#### Exercise prompt
Range to output from the entries below: the line containing "Emil - Developer, LEAD, Java" through the line containing "QA, SENIOR, QA". Set it down exactly, ends included, nothing else.

*** Opening of Extracted entries ***

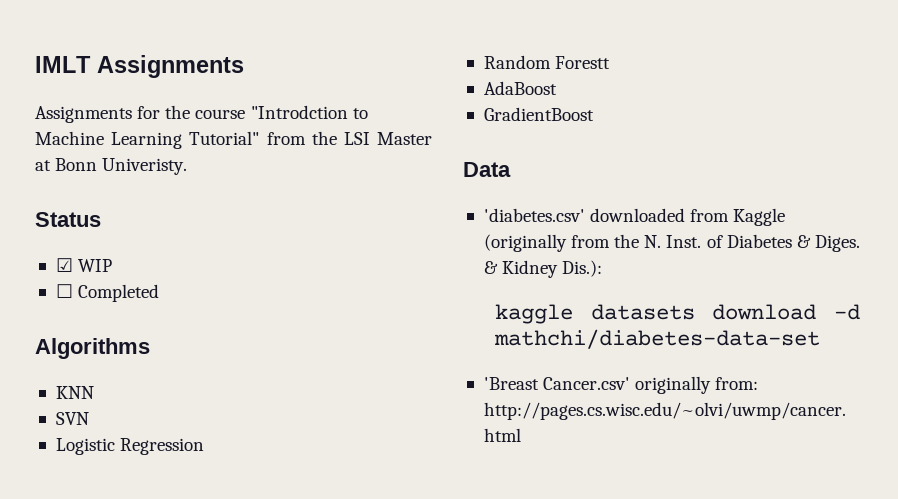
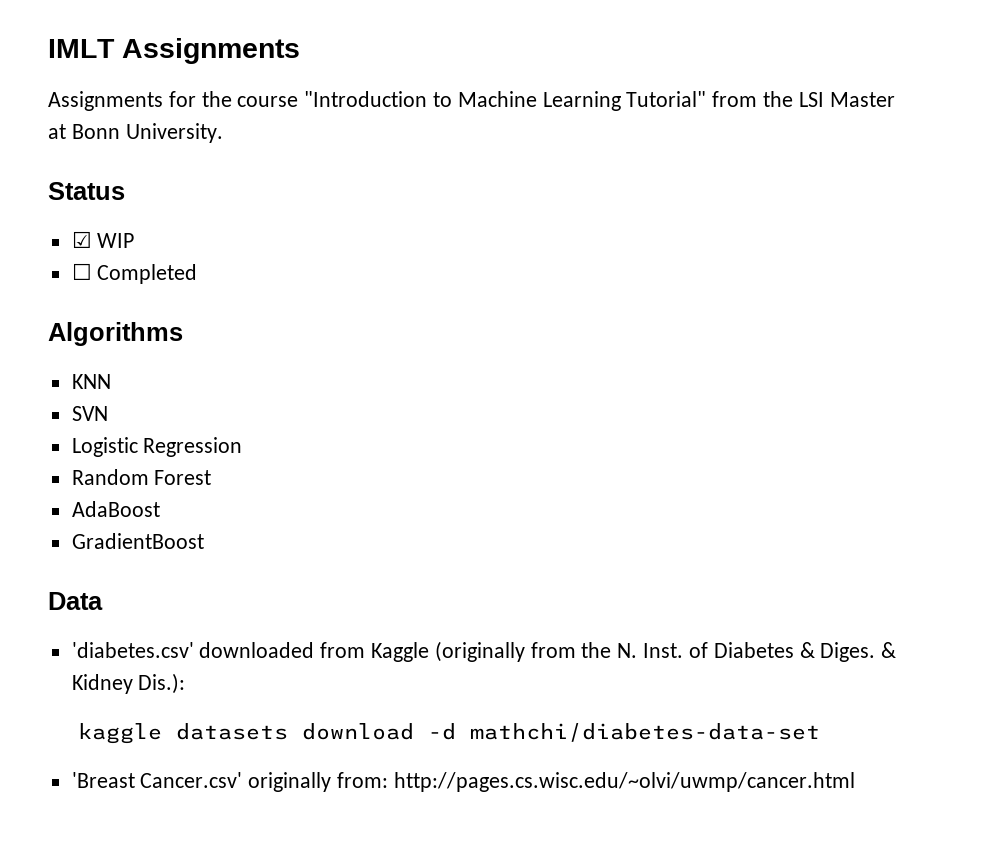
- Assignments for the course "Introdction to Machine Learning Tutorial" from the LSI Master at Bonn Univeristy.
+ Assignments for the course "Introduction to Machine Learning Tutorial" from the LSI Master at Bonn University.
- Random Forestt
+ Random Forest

*** Close of Extracted entries ***
*** Opening of Extracted entries ***

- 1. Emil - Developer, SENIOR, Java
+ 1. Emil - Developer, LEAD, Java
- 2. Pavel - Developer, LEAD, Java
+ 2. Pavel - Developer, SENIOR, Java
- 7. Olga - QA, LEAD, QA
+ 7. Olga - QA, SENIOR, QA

*** Close of Extracted entries ***
*** Opening of Extracted entries ***

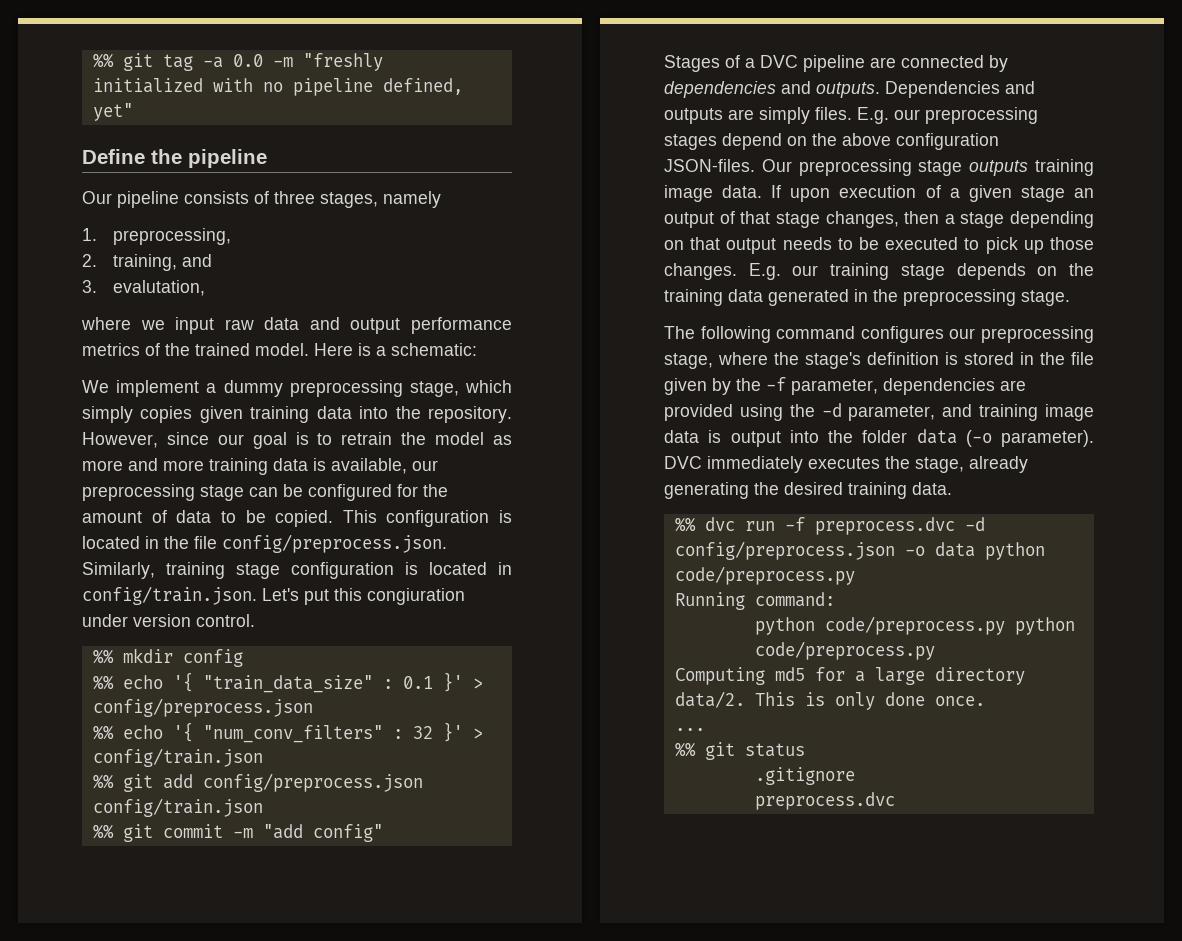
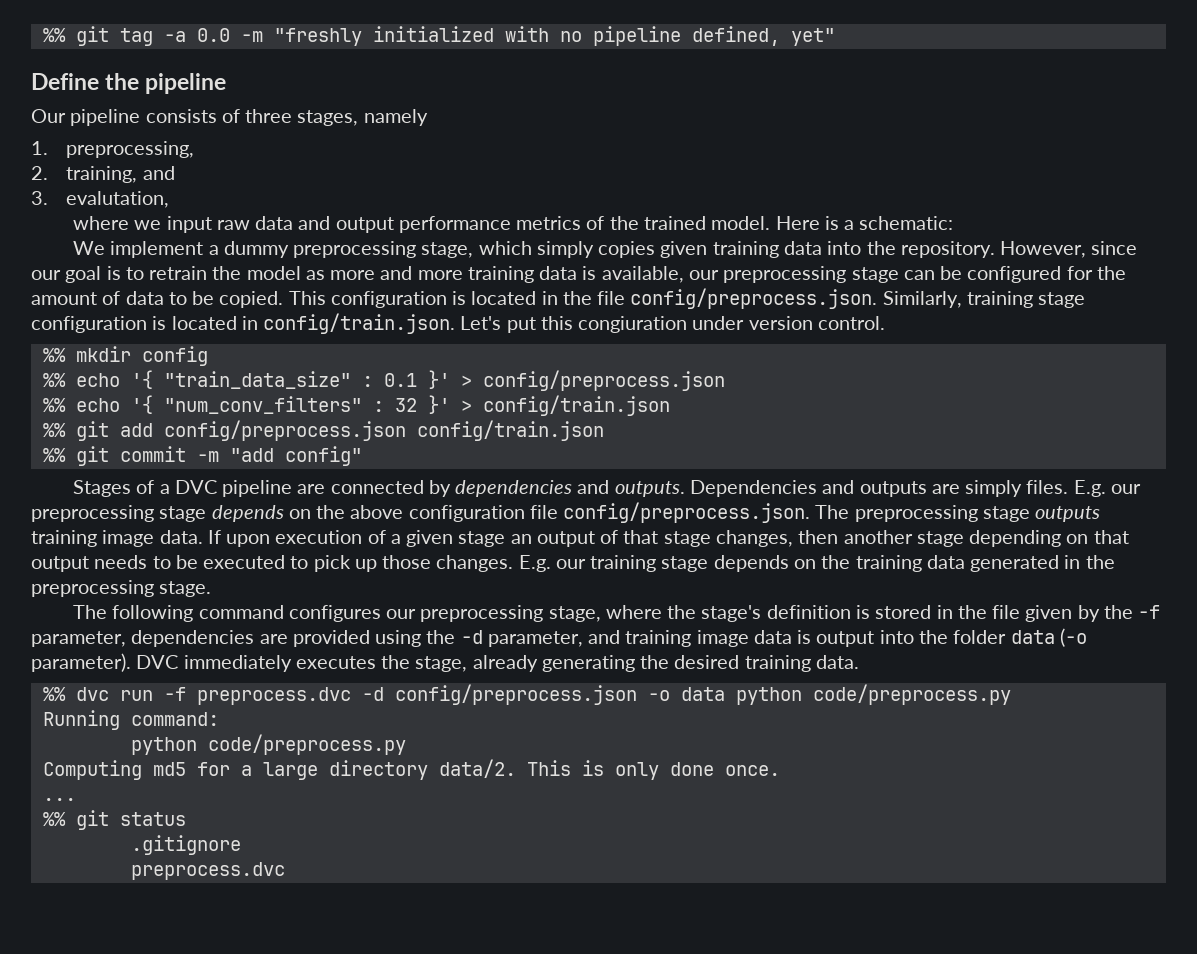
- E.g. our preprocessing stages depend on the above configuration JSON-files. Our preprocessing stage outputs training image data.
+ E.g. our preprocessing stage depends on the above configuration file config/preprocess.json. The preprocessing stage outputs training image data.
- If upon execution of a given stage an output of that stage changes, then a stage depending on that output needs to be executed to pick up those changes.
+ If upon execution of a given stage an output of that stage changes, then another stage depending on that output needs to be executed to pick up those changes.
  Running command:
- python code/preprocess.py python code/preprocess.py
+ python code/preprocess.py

*** Close of Extracted entries ***

#### Result below
+ 1. Emil - Developer, LEAD, Java
- 2. Pavel - Developer, LEAD, Java
+ 2. Pavel - Developer, SENIOR, Java
- 7. Olga - QA, LEAD, QA
+ 7. Olga - QA, SENIOR, QA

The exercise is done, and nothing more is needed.